Given data
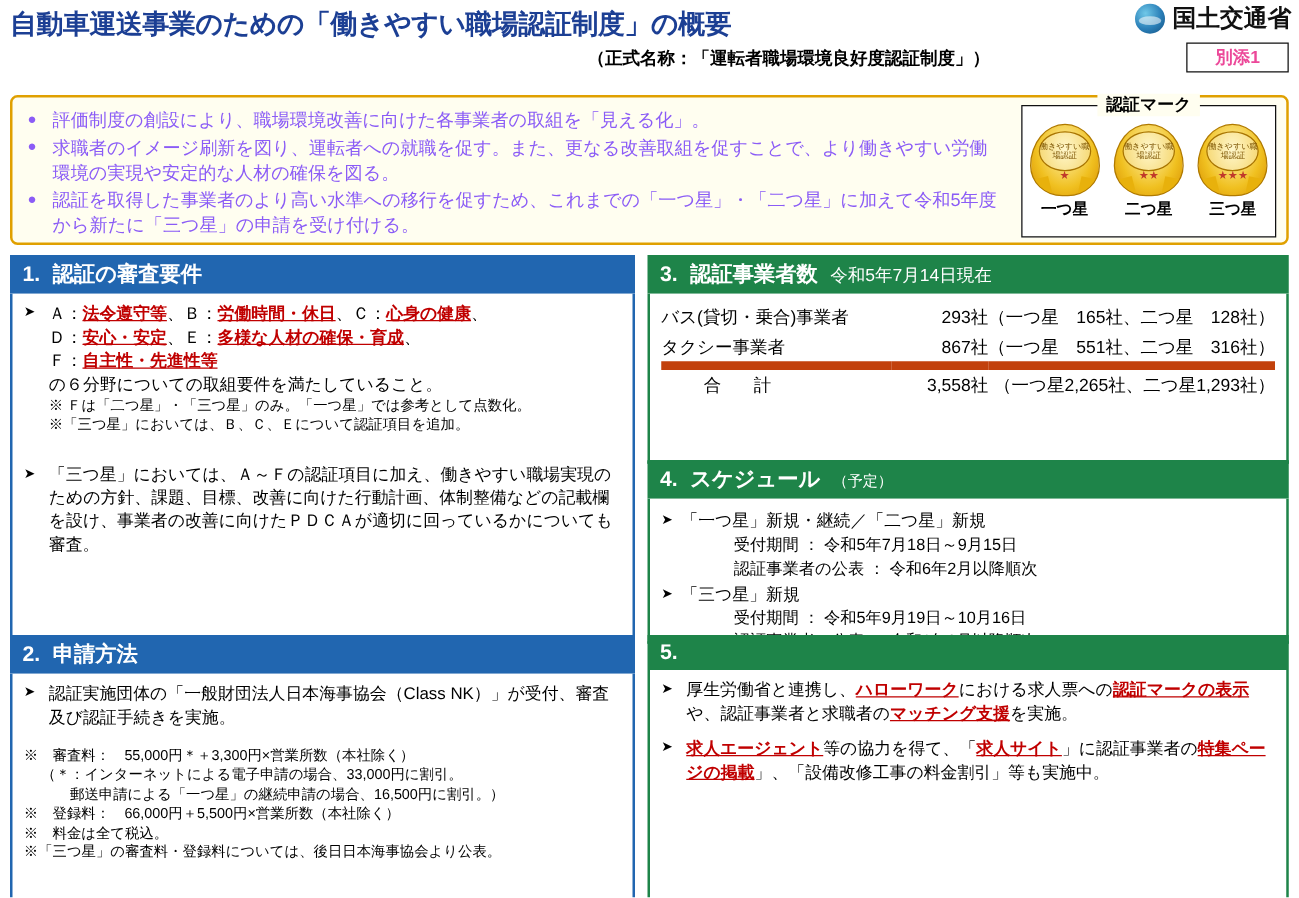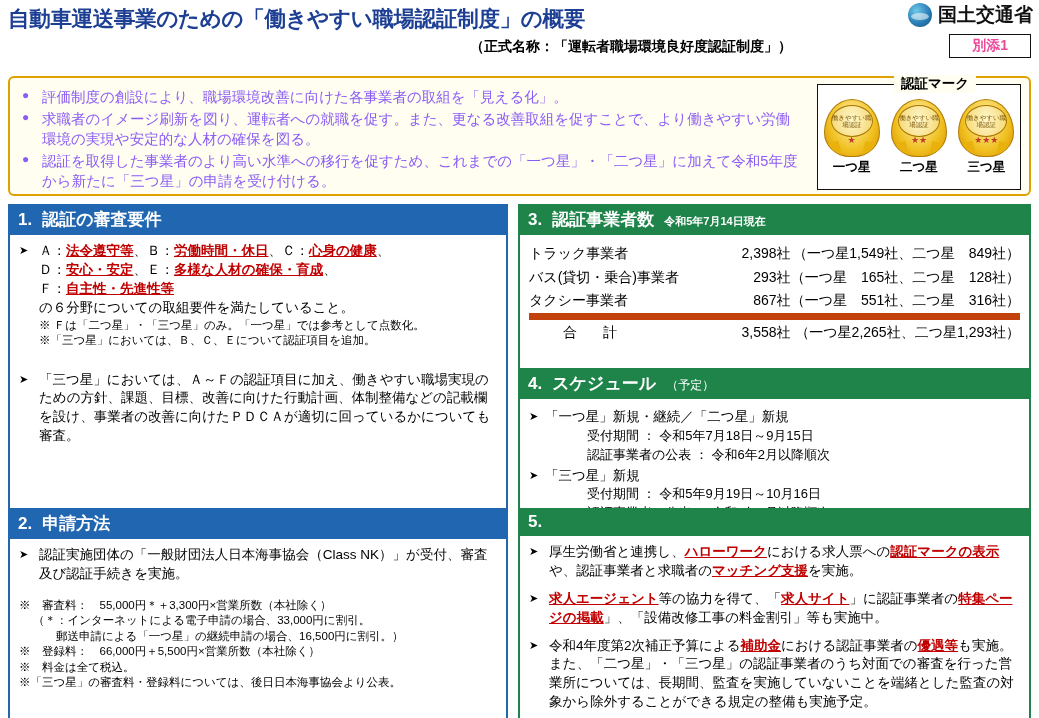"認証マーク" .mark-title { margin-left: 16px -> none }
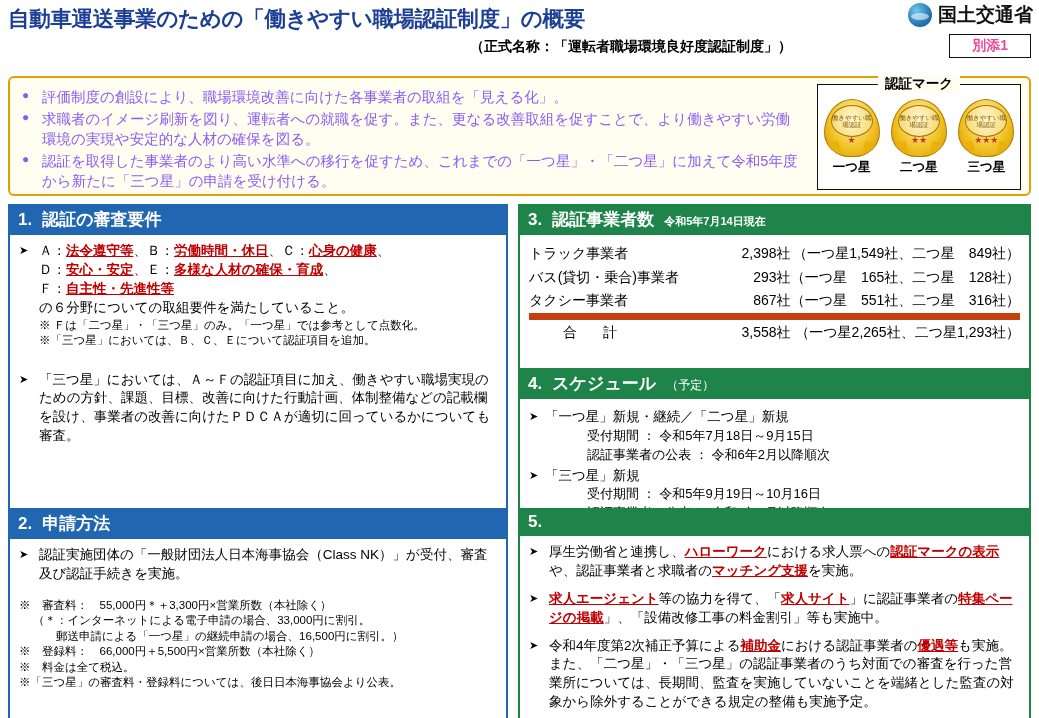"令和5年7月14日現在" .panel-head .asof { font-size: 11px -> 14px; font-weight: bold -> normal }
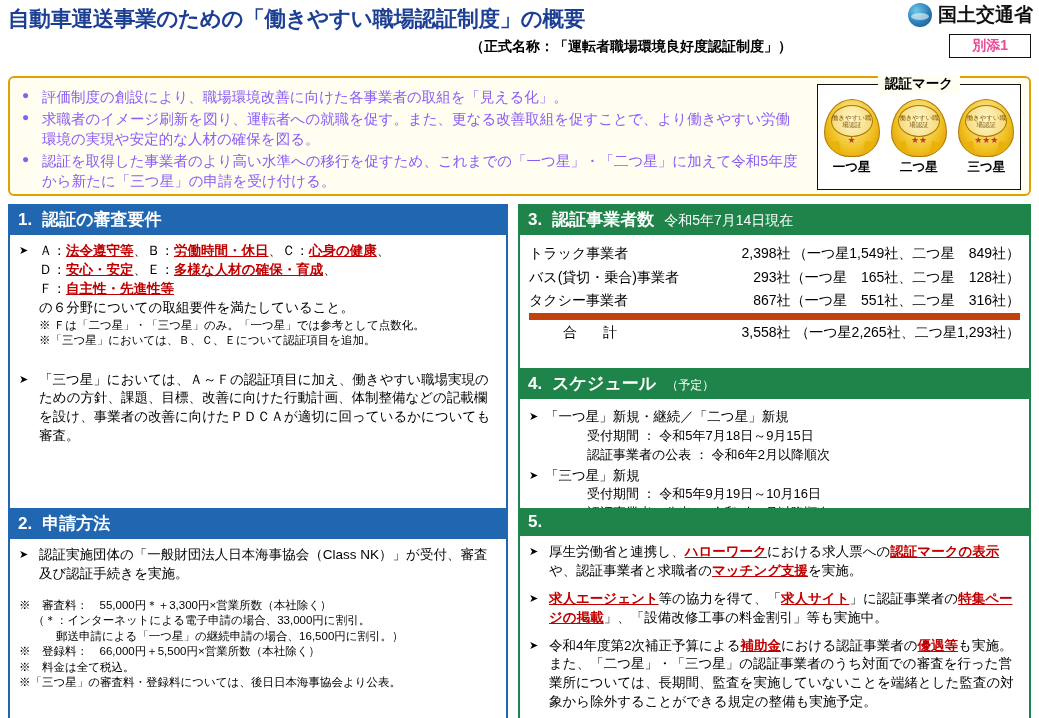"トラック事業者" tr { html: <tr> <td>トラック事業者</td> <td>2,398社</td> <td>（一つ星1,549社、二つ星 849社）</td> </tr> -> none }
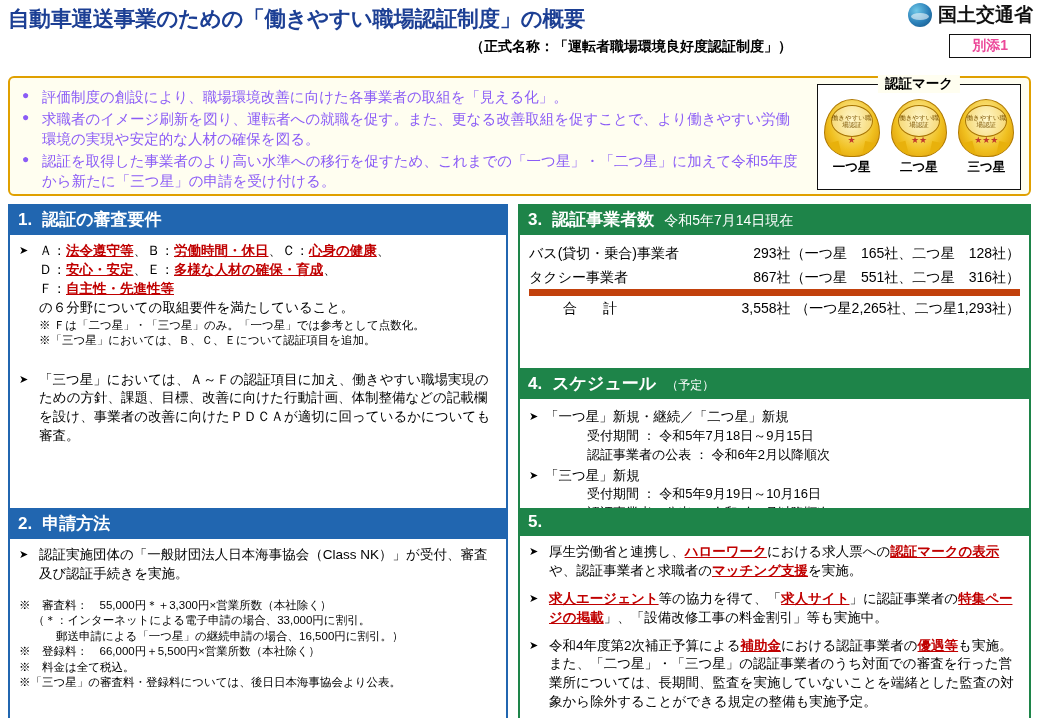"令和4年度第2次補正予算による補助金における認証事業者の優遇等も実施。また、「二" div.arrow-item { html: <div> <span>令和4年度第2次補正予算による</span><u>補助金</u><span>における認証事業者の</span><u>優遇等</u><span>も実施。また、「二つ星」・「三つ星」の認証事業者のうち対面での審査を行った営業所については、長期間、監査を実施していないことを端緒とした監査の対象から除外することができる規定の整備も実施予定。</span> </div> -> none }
* * *
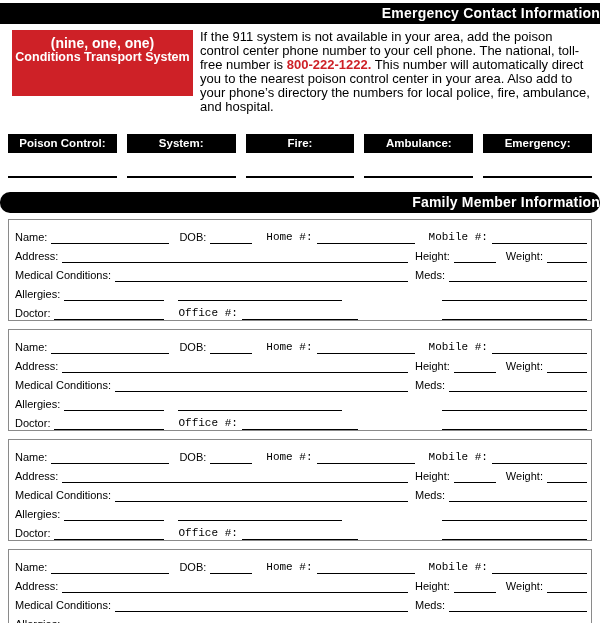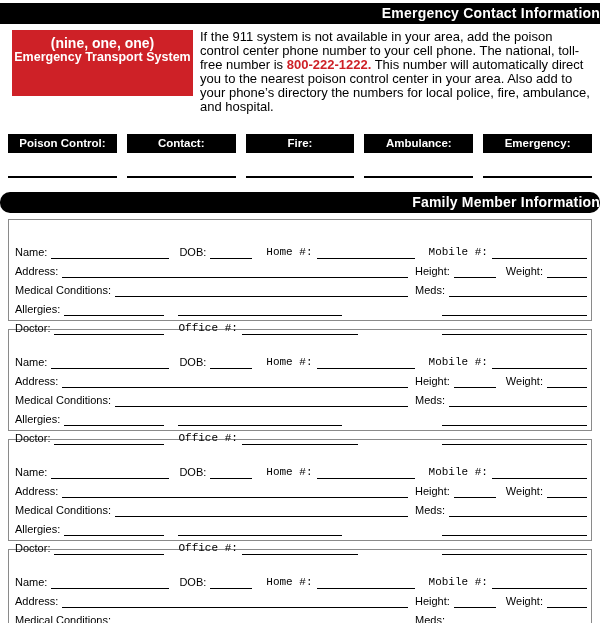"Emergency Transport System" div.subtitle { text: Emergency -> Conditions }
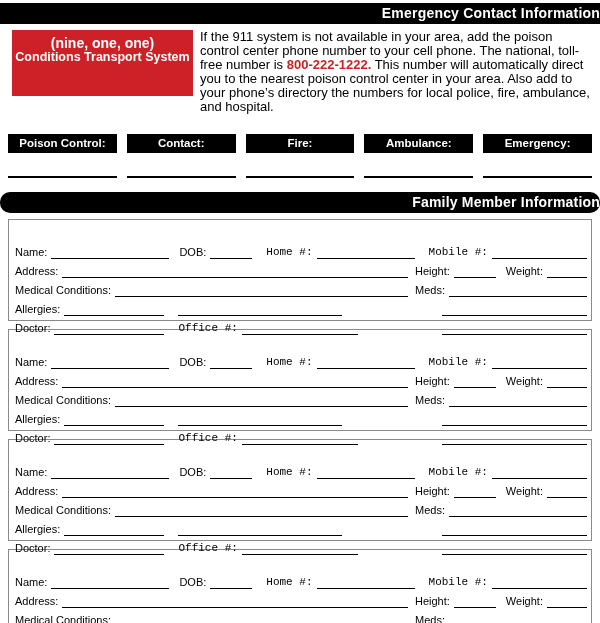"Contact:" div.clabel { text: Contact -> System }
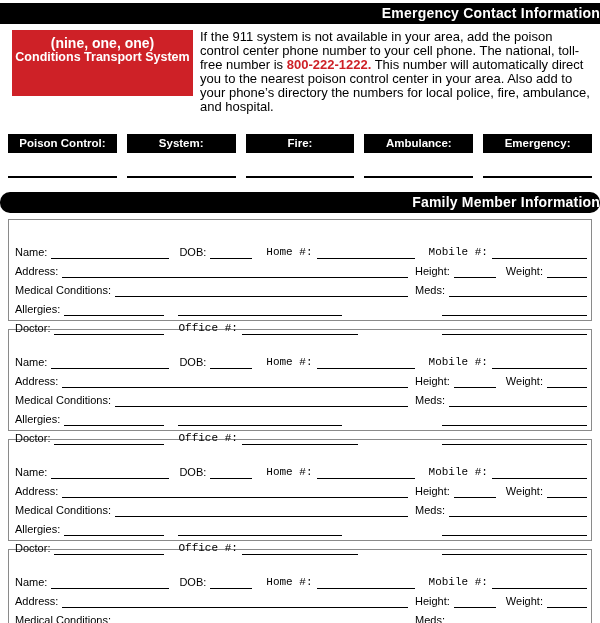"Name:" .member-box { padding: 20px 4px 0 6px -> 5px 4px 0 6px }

Task item
A clean copy is needed of the lines in the listing above from the one with "margin-left: 16px ->" through the one with "html: <tr> <td>トラック事業者</td>", exact in every word and free of pictures.

Exercise result
"認証マーク" .mark-title { margin-left: 16px -> none }
"令和5年7月14日現在" .panel-head .asof { font-size: 11px -> 14px; font-weight: bold -> normal }
"トラック事業者" tr { html: <tr> <td>トラック事業者</td> <td>2,398社</td> <td>（一つ星1,549社、二つ星 849社）</td> </tr> -> none }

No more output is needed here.